## [GOAL OF THE EXERCISE]
Find the lines holding the string "Matthew" in the data, then copy all of them.

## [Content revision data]
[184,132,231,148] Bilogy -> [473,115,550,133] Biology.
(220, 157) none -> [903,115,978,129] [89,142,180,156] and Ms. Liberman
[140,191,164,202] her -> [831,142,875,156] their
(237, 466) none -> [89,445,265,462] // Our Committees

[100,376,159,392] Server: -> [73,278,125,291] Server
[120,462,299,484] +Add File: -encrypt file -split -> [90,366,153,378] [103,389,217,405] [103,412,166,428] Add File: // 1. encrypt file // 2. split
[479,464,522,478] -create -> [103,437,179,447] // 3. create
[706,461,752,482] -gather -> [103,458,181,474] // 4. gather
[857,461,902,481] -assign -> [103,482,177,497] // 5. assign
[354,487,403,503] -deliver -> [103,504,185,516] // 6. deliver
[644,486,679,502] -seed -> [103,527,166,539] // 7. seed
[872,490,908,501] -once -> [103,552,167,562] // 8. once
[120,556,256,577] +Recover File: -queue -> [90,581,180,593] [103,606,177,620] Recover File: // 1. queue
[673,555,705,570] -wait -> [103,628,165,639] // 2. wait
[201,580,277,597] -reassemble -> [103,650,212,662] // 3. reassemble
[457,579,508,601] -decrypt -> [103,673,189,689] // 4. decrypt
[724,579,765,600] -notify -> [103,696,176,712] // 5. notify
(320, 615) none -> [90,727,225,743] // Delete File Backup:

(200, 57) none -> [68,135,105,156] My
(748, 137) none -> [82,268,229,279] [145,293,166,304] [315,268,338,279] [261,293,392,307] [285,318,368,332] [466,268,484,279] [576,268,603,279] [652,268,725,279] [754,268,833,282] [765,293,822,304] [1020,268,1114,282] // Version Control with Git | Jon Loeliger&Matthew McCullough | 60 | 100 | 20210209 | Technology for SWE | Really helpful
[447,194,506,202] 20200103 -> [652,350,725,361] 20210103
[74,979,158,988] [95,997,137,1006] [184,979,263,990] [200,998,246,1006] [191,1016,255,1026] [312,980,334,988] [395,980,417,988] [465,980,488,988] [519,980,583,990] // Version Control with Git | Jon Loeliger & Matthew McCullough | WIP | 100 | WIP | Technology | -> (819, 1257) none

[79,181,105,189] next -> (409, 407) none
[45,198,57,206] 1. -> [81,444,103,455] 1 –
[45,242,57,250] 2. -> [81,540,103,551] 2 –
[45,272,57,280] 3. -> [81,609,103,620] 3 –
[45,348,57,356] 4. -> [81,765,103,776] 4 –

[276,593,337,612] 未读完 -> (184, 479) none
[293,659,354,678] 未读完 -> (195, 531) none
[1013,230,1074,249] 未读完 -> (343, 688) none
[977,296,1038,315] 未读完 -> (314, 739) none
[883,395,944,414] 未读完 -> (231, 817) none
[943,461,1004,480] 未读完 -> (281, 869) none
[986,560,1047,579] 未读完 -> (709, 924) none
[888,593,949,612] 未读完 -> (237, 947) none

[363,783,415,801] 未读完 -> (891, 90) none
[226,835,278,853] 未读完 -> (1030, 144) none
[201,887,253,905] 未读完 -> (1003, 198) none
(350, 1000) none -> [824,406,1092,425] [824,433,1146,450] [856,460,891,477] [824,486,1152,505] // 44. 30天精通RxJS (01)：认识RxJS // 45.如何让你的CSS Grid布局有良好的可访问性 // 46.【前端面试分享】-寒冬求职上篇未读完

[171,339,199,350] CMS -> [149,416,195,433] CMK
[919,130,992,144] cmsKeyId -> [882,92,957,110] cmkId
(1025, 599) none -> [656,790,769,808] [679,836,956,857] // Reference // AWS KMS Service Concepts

## [SOLUTION TO THE EXERCISE]
(748, 137) none -> [82,268,229,279] [145,293,166,304] [315,268,338,279] [261,293,392,307] [285,318,368,332] [466,268,484,279] [576,268,603,279] [652,268,725,279] [754,268,833,282] [765,293,822,304] [1020,268,1114,282] // Version Control with Git | Jon Loeliger&Matthew McCullough | 60 | 100 | 20210209 | Technology for SWE | Really helpful
[74,979,158,988] [95,997,137,1006] [184,979,263,990] [200,998,246,1006] [191,1016,255,1026] [312,980,334,988] [395,980,417,988] [465,980,488,988] [519,980,583,990] // Version Control with Git | Jon Loeliger & Matthew McCullough | WIP | 100 | WIP | Technology | -> (819, 1257) none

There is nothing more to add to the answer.